Mais notre conversation n’a pas pour sujet l’avenir des peuples, seulement celui d’un individu : il (je ne me souviens plus de son nom) a aimé la façon dont je bougeais et, intrigué, me pose des questions. Je lui ai dit mon métier, je lui ai parlé de l’importance du dessin depuis, je ne sais plus, depuis mes trois ans peut-être.
– T’es jeune, t’as trente ans tu m’as dit. Qu’est-ce qui t’empêche d’aller dans ton rêve ?
– Rien et beaucoup.
J’ai deux enfants, il faut qu’ils mangent.
Je ne crois pas qu’on va rémunérer mes délires dessinés, pas tout de suite en tout cas.

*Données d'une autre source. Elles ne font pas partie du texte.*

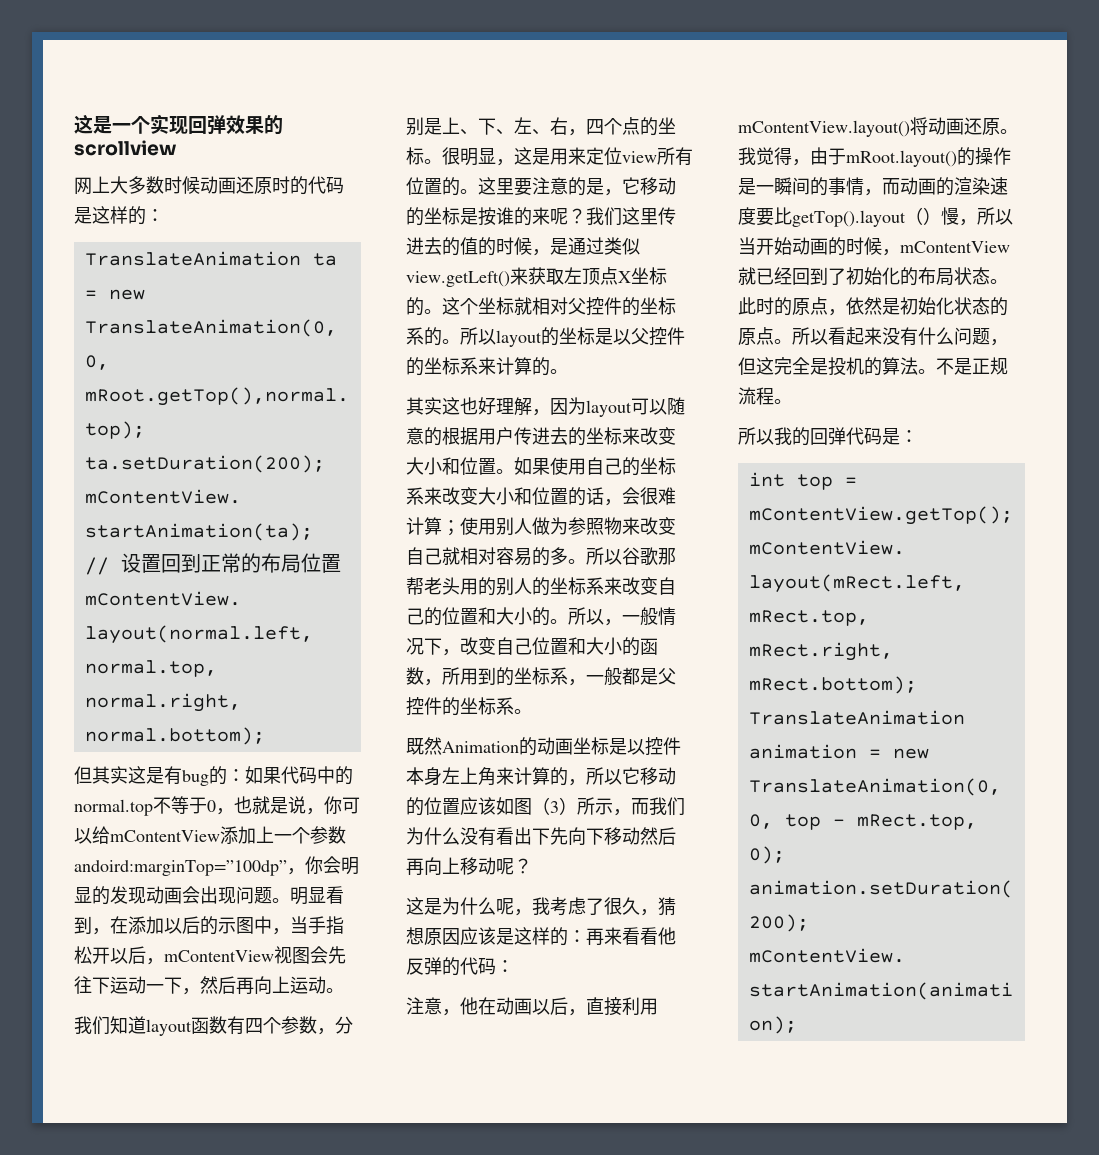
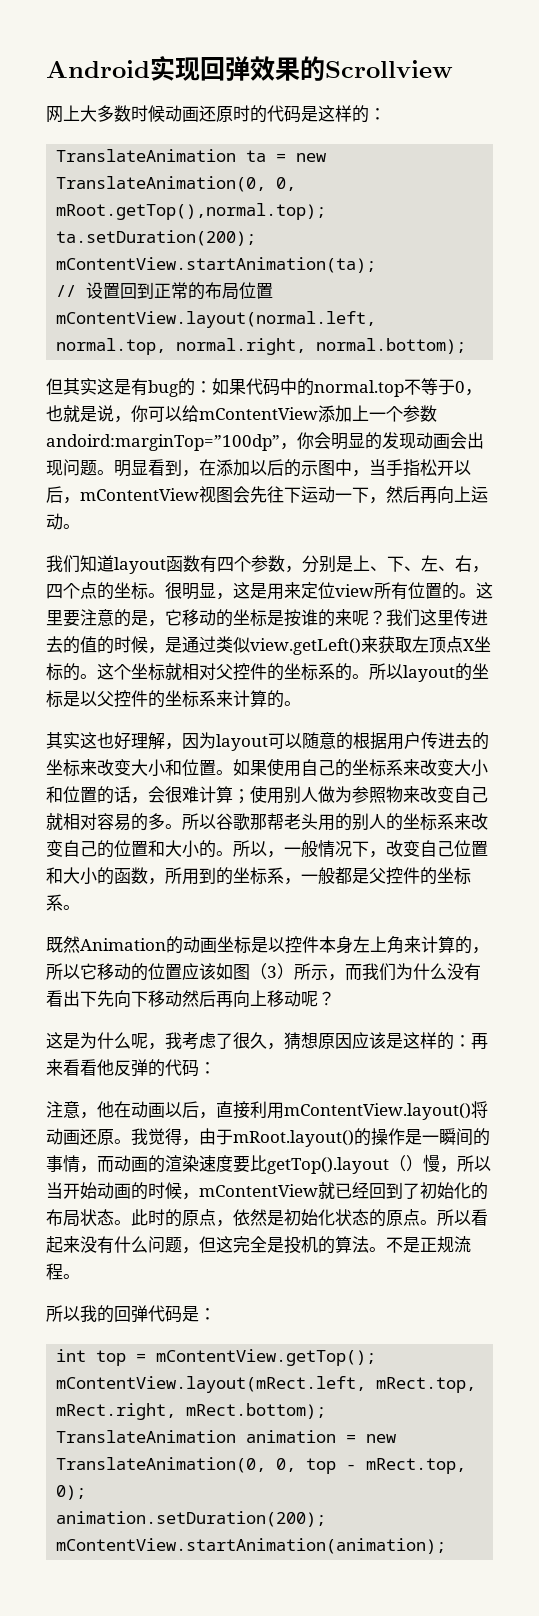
[74,114,150,134] 这是一个 -> [46,60,150,78] Android
[74,140,177,156] scrollview -> [325,60,453,78] Scrollview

– Tes enfants ont besoin d’un père qui va dans sa vérité, la comptabilité ce n’est pas ton chemin.
Le soir se pose sur les tuiles du Vieux Nice face à notre table en terrasse, leur couleur est une caresse à l’âme.
Peu de chance que ce comédien, dont je ne connais pas le nom, vive toujours, si c’est le cas, je veux ici lui dire merci.